Dataset records

____

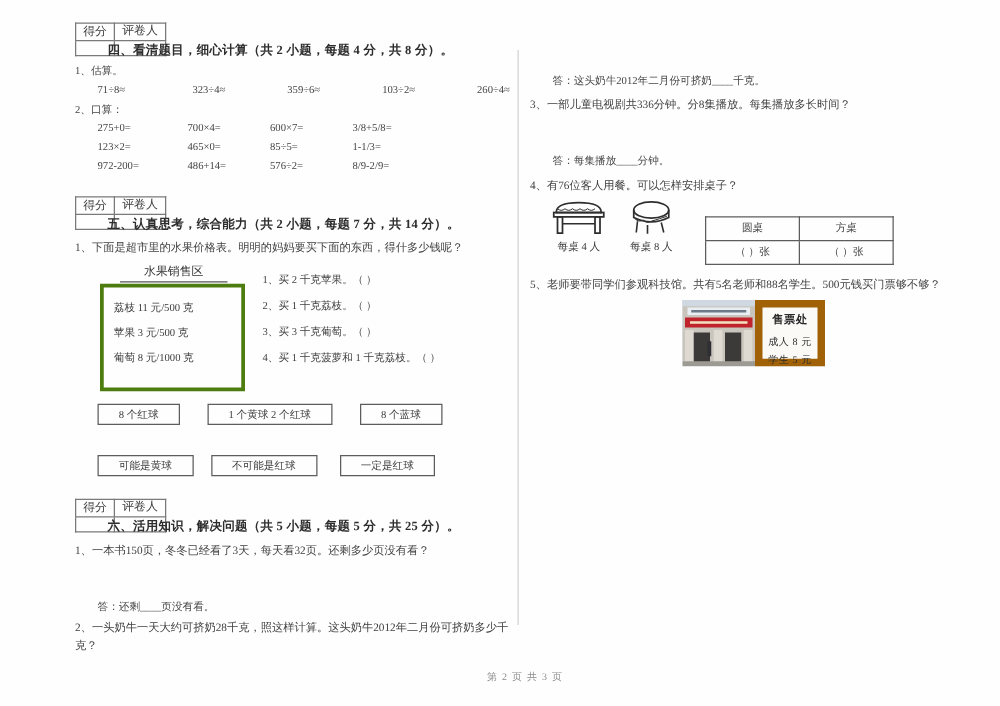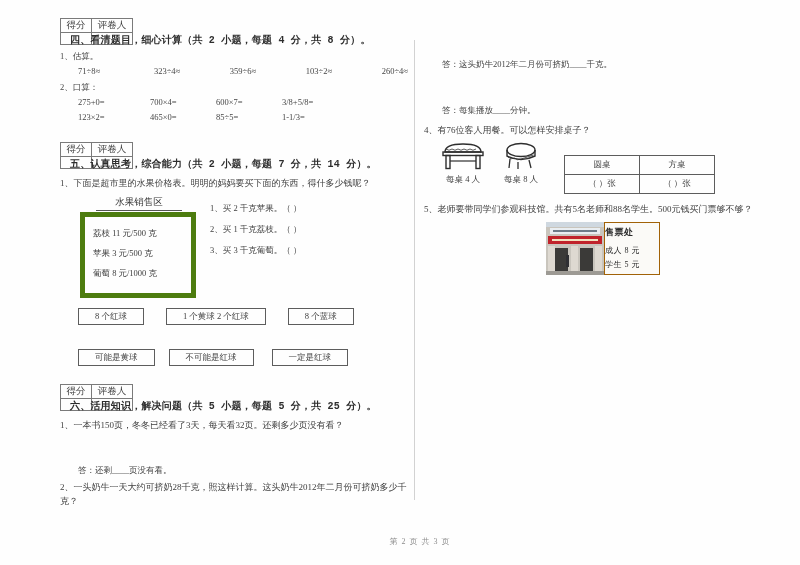"四、看清题目，细心计算（共 2 小题，每题 4 分，共" .section-title { font-family: Liberation Mono, monospace -> none; margin-left: 10px -> 26px }
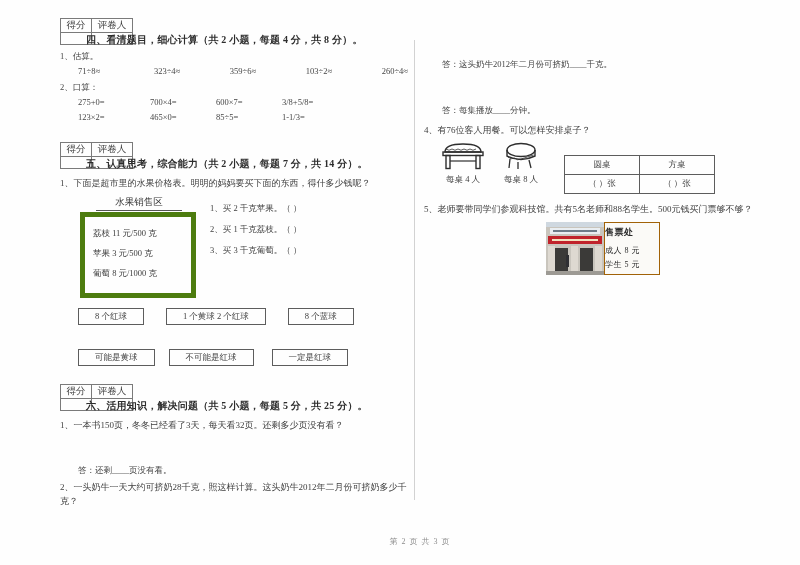"3、一部儿童电视剧共336分钟。分8集播放。每集播放多长时间？" div.q { html: none -> <div>3、一部儿童电视剧共336分钟。分8集播放。每集播放多长时间？</div> }
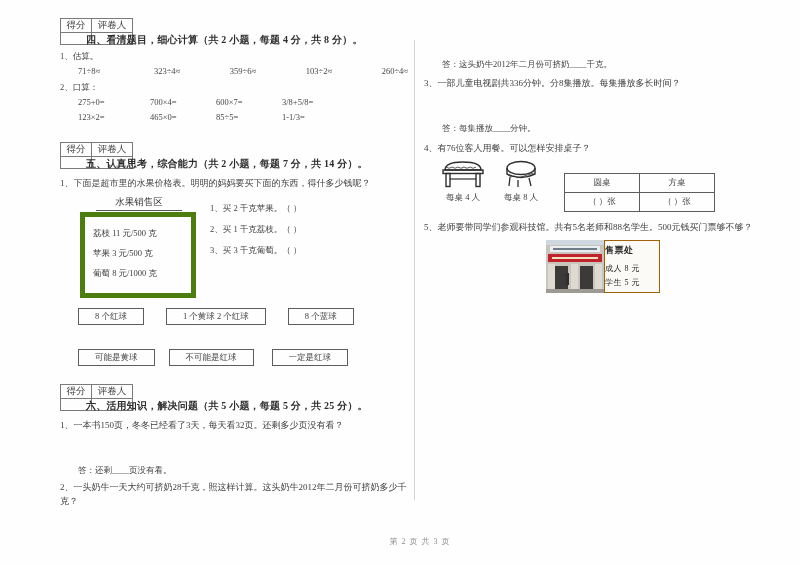"972-200=" div.calc-row { html: none -> <div> <span>972-200=</span> <span>486+14=</span> <span>576÷2=</span> <span>8/9-2/9=</span> </div> }
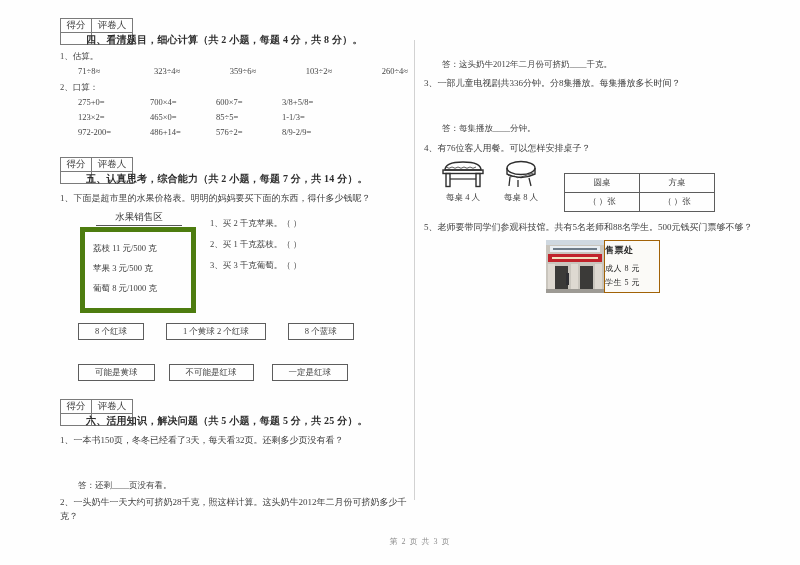"荔枝 11 元/500 克" .fruit-list { border: 5px solid #4d7c0f -> 3px solid #4d7c0f }
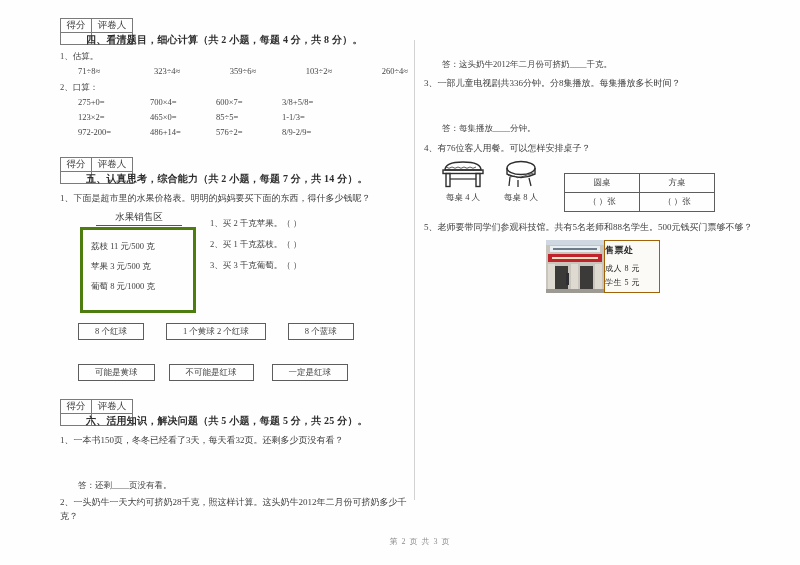"售票处" .sign { border: 1px solid #a16207 -> 6px solid #a16207; text-align: none -> center }
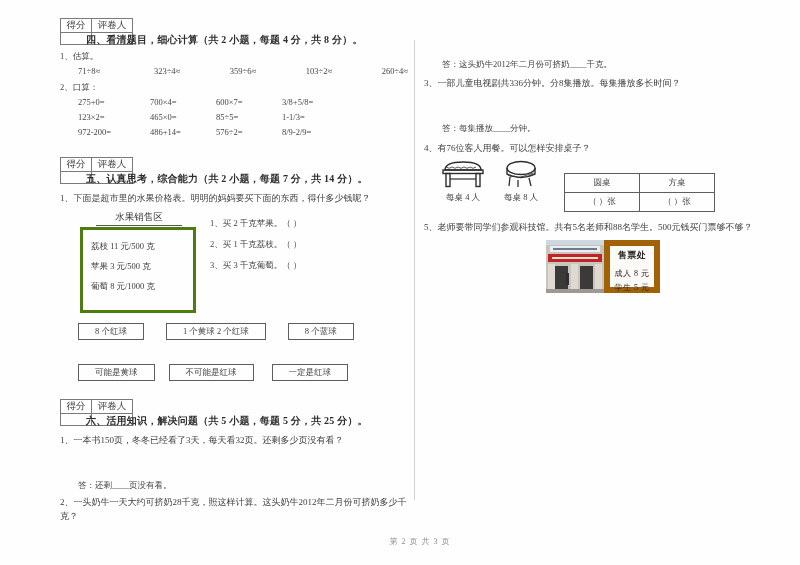"4、买 1 千克菠萝和 1 千克荔枝。（" div { html: none -> <div>4、买 1 千克菠萝和 1 千克荔枝。（ ）</div> }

____

*Description of the task*
From the line holding "none -> <div>3、一部儿童电视剧共336分钟。分8集播放。每集播放多长时间？</div>" to the final line of the data above, give each line again exactly, both ends included, and drop the pictures.

*Task result*
"3、一部儿童电视剧共336分钟。分8集播放。每集播放多长时间？" div.q { html: none -> <div>3、一部儿童电视剧共336分钟。分8集播放。每集播放多长时间？</div> }
"972-200=" div.calc-row { html: none -> <div> <span>972-200=</span> <span>486+14=</span> <span>576÷2=</span> <span>8/9-2/9=</span> </div> }
"荔枝 11 元/500 克" .fruit-list { border: 5px solid #4d7c0f -> 3px solid #4d7c0f }
"售票处" .sign { border: 1px solid #a16207 -> 6px solid #a16207; text-align: none -> center }
"4、买 1 千克菠萝和 1 千克荔枝。（" div { html: none -> <div>4、买 1 千克菠萝和 1 千克荔枝。（ ）</div> }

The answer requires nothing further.